***** Data shown

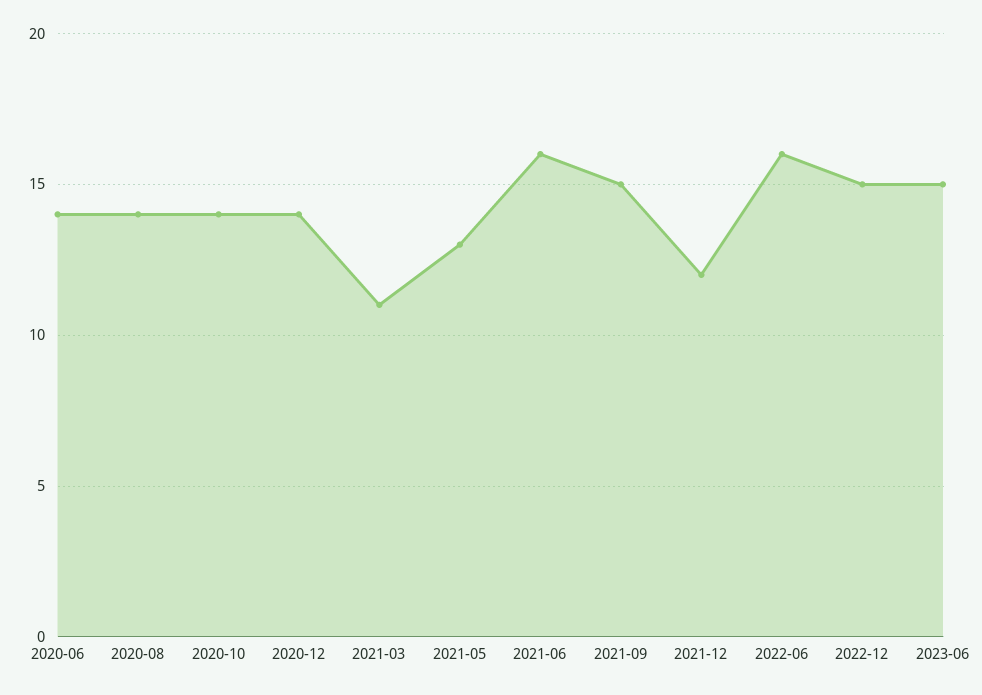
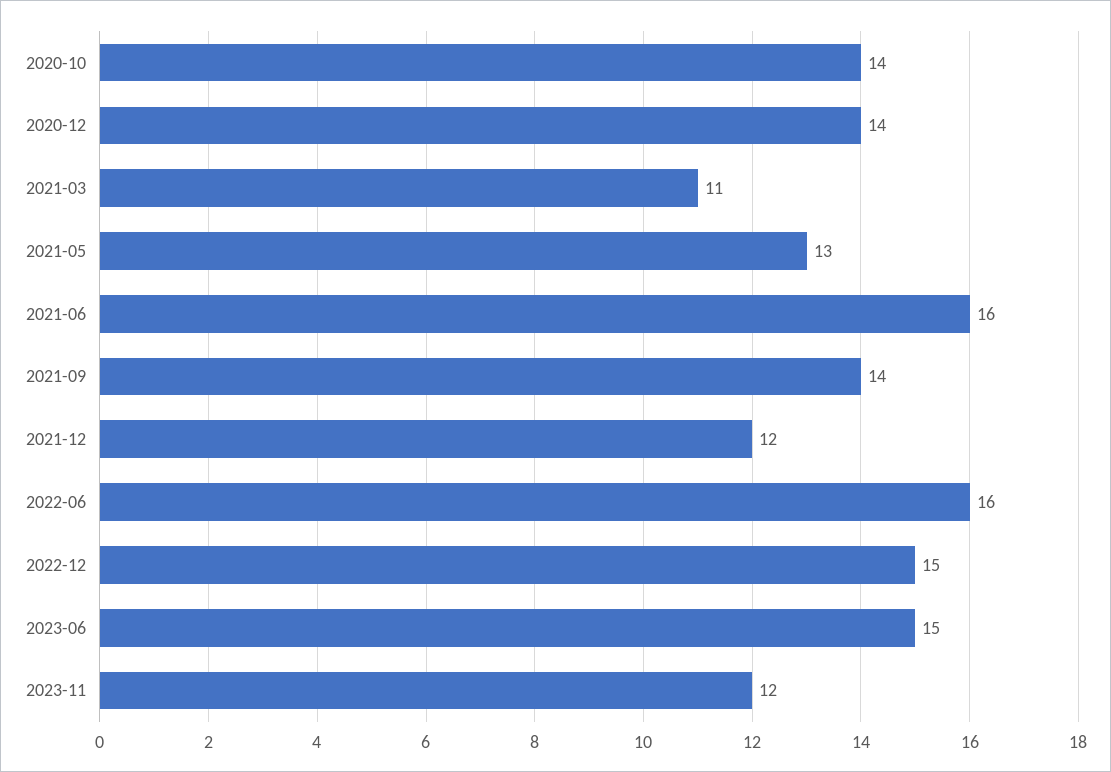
2020-06: 14 -> none
2020-08: 14 -> none
2021-09: 15 -> 14
2023-11: none -> 12

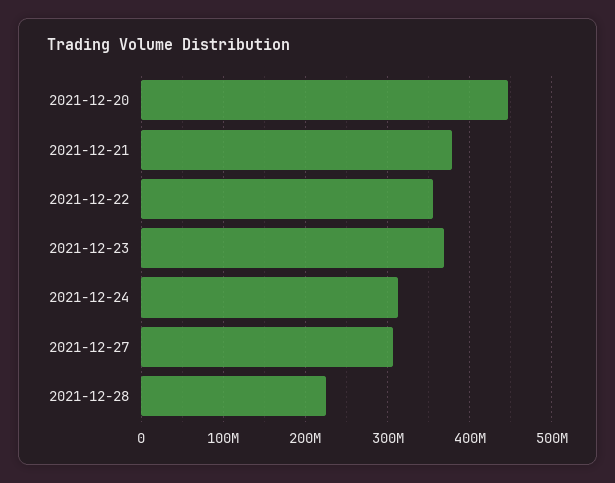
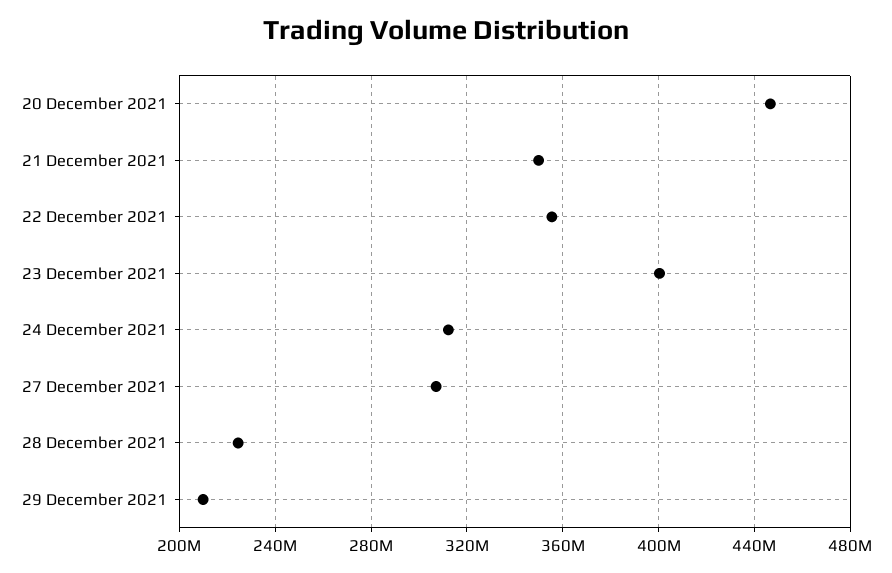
2021-12-21: 380000000 -> 350000000
2021-12-23: 370000000 -> 400000000
29 December 2021: none -> 210000000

**********

Copy out the lines above with "none" in them.

Result:
2020-06: 14 -> none
2020-08: 14 -> none
2023-11: none -> 12
29 December 2021: none -> 210000000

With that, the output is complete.